• EXERCISE GOAL
A stretch of the entries below is to be set down exactly, running from the line with "-18,21 +18,21 @@" through the line with "position:absolute; left:0; top:0;", both included, and no other line.

#### SOURCE DATA ####

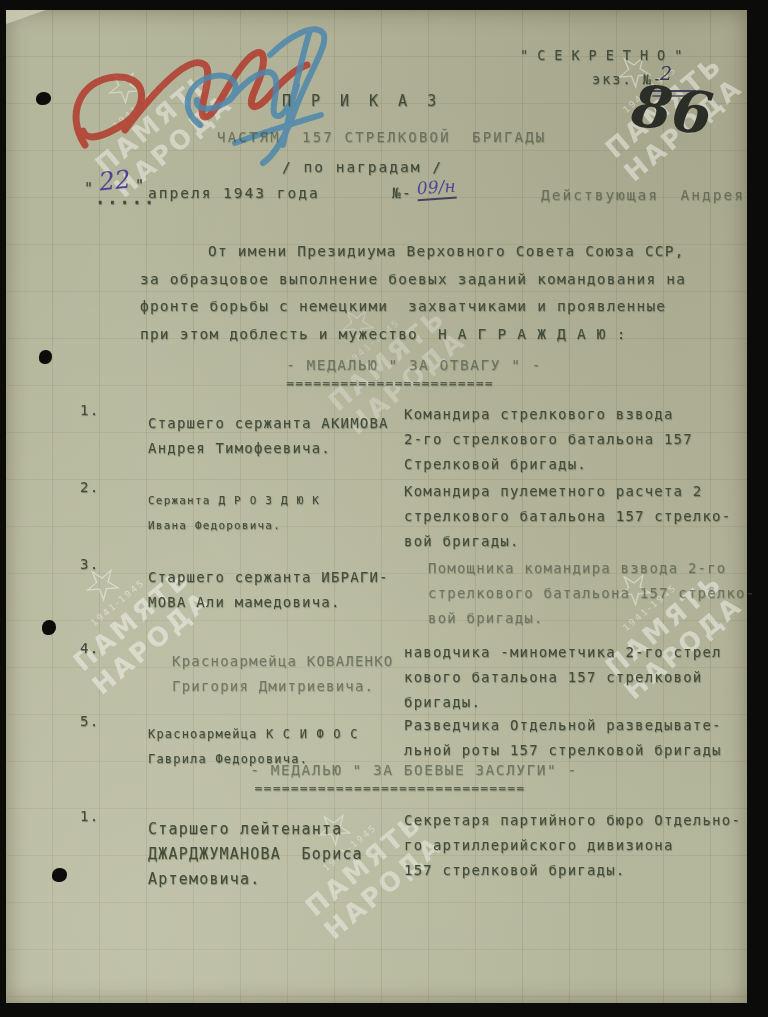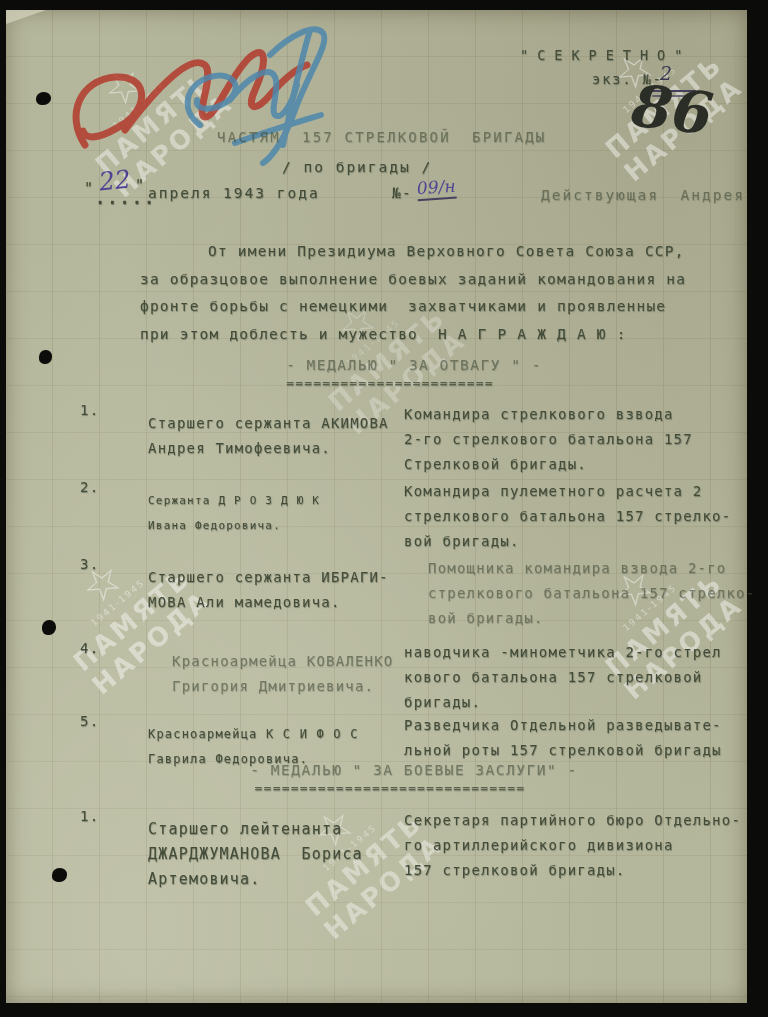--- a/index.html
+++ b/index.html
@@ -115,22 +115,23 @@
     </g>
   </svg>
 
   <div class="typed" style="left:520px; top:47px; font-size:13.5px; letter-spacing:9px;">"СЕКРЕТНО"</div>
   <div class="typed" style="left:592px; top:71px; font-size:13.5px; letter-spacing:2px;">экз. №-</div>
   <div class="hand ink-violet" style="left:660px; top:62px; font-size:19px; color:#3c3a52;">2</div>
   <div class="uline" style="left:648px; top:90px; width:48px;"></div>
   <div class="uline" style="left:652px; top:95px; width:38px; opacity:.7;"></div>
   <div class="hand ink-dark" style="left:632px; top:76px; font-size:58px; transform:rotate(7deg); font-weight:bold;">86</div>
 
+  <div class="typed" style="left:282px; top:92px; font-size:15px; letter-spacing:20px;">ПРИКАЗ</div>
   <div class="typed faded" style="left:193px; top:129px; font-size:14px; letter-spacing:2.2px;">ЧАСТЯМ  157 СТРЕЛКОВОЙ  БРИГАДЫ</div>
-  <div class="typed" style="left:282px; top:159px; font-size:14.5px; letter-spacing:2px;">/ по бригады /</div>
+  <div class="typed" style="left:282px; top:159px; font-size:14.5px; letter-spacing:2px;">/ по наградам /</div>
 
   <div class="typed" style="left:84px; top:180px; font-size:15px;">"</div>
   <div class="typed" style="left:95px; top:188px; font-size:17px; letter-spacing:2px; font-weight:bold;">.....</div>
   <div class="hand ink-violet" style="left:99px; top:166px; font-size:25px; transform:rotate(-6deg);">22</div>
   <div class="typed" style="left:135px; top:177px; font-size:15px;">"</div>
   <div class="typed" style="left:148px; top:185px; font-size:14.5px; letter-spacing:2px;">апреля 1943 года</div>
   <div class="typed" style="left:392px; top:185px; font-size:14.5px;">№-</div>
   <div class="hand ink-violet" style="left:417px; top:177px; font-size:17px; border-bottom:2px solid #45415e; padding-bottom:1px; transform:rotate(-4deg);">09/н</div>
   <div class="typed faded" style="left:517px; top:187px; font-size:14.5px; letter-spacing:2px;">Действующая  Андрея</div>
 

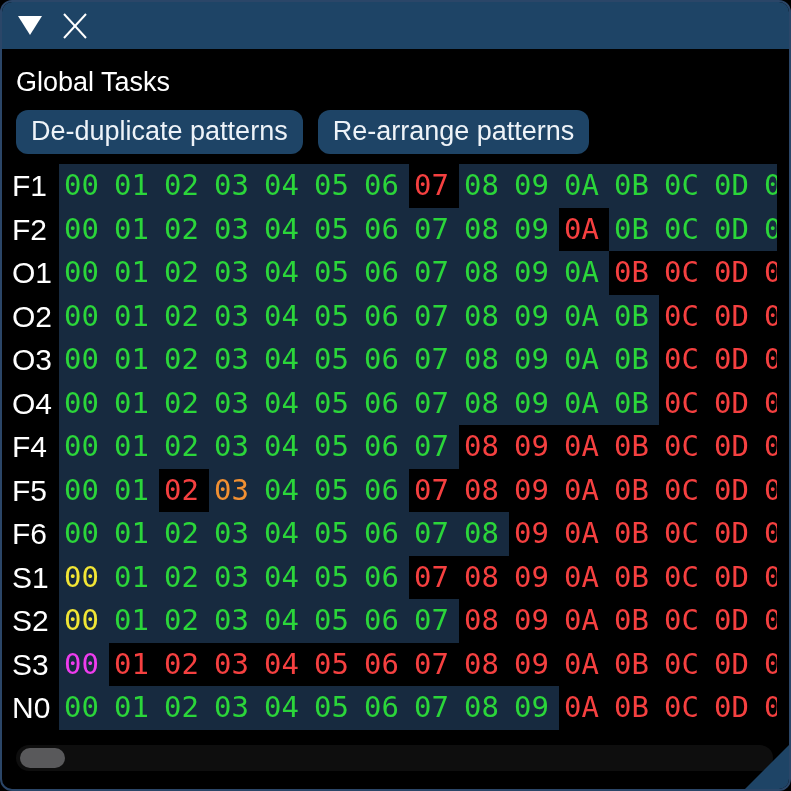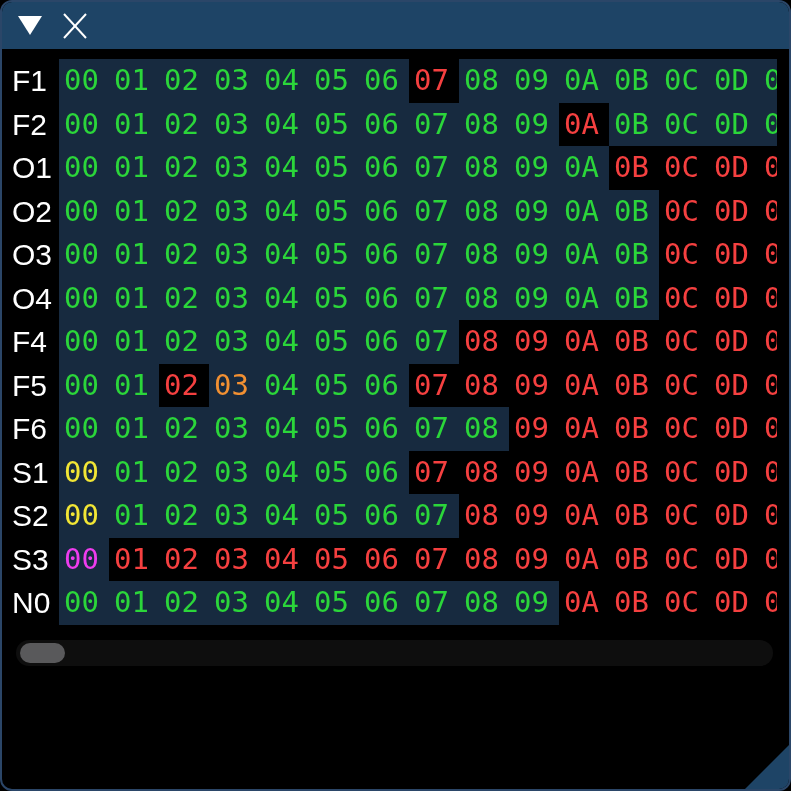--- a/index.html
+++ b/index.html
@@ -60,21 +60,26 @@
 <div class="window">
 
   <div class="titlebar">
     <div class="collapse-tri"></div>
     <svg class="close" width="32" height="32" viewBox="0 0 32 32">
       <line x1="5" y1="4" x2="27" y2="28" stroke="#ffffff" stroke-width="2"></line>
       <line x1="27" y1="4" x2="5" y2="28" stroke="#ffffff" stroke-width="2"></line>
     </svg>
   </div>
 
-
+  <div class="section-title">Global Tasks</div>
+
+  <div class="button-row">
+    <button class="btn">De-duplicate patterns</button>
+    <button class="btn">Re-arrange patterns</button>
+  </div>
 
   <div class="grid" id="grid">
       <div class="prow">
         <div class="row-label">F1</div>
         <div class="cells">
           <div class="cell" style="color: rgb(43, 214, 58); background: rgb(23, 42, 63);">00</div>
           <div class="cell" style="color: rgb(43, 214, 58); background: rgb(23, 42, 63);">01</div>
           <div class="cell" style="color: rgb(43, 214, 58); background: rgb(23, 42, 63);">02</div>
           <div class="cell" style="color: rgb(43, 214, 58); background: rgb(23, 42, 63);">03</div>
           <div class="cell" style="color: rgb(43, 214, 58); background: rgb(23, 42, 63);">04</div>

####
#### SOURCE DATA ####

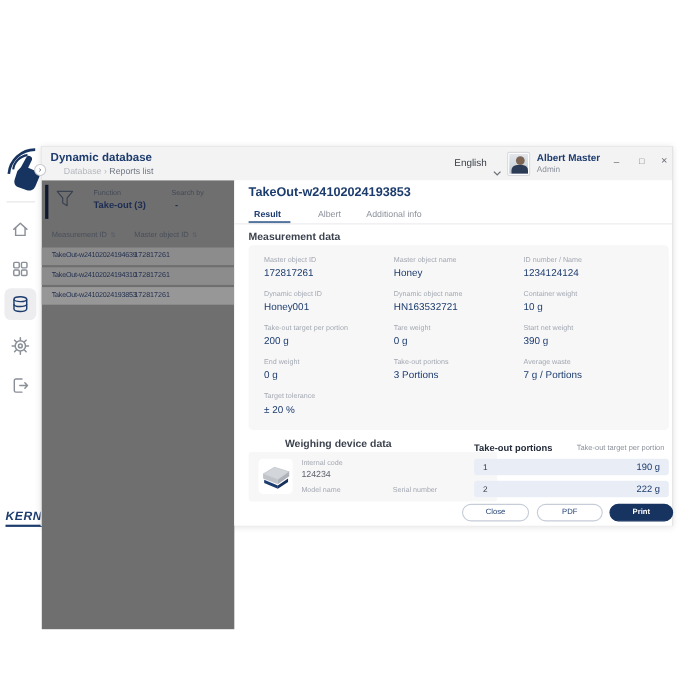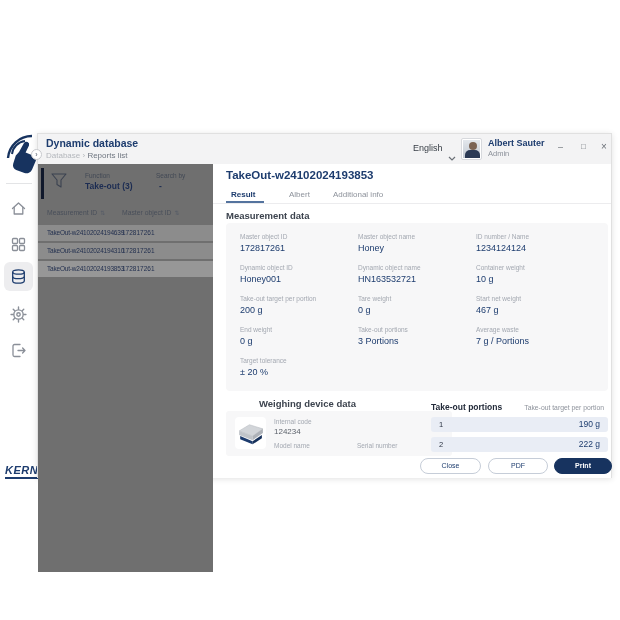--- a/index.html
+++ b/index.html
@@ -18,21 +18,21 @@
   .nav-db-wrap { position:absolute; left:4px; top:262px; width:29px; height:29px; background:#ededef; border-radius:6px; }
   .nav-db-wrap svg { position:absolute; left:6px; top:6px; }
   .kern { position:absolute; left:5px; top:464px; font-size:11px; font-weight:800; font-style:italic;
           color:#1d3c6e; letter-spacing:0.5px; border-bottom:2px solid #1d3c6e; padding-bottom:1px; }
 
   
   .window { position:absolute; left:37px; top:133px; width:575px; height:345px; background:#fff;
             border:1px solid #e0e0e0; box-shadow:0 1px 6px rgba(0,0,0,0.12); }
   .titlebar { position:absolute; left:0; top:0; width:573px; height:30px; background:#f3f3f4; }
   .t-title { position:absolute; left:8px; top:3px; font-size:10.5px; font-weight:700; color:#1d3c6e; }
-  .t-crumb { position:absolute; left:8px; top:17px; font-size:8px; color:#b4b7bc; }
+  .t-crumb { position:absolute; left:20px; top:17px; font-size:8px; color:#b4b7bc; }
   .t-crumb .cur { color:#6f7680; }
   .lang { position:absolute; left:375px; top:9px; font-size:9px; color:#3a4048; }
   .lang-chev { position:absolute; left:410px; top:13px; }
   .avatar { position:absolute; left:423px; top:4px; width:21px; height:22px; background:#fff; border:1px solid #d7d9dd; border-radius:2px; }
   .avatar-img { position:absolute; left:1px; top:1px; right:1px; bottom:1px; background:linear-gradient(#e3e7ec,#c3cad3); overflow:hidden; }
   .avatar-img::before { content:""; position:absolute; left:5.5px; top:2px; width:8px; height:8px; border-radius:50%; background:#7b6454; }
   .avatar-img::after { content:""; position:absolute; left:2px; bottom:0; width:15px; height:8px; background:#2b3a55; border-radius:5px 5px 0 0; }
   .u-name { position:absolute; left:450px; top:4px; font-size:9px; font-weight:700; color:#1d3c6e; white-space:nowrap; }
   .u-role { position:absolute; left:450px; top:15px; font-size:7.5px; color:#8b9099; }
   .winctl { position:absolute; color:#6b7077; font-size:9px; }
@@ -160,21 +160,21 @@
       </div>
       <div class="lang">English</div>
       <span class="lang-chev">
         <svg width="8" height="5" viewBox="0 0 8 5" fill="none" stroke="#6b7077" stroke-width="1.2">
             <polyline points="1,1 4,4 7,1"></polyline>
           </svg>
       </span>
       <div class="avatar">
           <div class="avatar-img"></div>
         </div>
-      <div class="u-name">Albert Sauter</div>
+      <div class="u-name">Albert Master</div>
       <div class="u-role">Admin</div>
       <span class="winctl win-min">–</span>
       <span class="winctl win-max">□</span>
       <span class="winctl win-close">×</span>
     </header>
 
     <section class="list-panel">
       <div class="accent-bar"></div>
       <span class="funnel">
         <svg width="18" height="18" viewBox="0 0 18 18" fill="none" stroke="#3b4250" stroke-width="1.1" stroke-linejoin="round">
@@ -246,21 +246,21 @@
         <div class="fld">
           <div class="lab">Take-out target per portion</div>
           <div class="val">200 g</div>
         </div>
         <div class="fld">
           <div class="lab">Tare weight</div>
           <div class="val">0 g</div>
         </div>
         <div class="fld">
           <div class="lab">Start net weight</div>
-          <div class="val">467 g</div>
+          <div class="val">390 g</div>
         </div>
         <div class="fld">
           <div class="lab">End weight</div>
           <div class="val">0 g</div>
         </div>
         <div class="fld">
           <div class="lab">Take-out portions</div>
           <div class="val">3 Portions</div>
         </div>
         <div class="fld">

####

• SOLUTION TO THIS PROBLEM
@@ -18,21 +18,21 @@
   .nav-db-wrap { position:absolute; left:4px; top:262px; width:29px; height:29px; background:#ededef; border-radius:6px; }
   .nav-db-wrap svg { position:absolute; left:6px; top:6px; }
   .kern { position:absolute; left:5px; top:464px; font-size:11px; font-weight:800; font-style:italic;
           color:#1d3c6e; letter-spacing:0.5px; border-bottom:2px solid #1d3c6e; padding-bottom:1px; }
 
   
   .window { position:absolute; left:37px; top:133px; width:575px; height:345px; background:#fff;
             border:1px solid #e0e0e0; box-shadow:0 1px 6px rgba(0,0,0,0.12); }
   .titlebar { position:absolute; left:0; top:0; width:573px; height:30px; background:#f3f3f4; }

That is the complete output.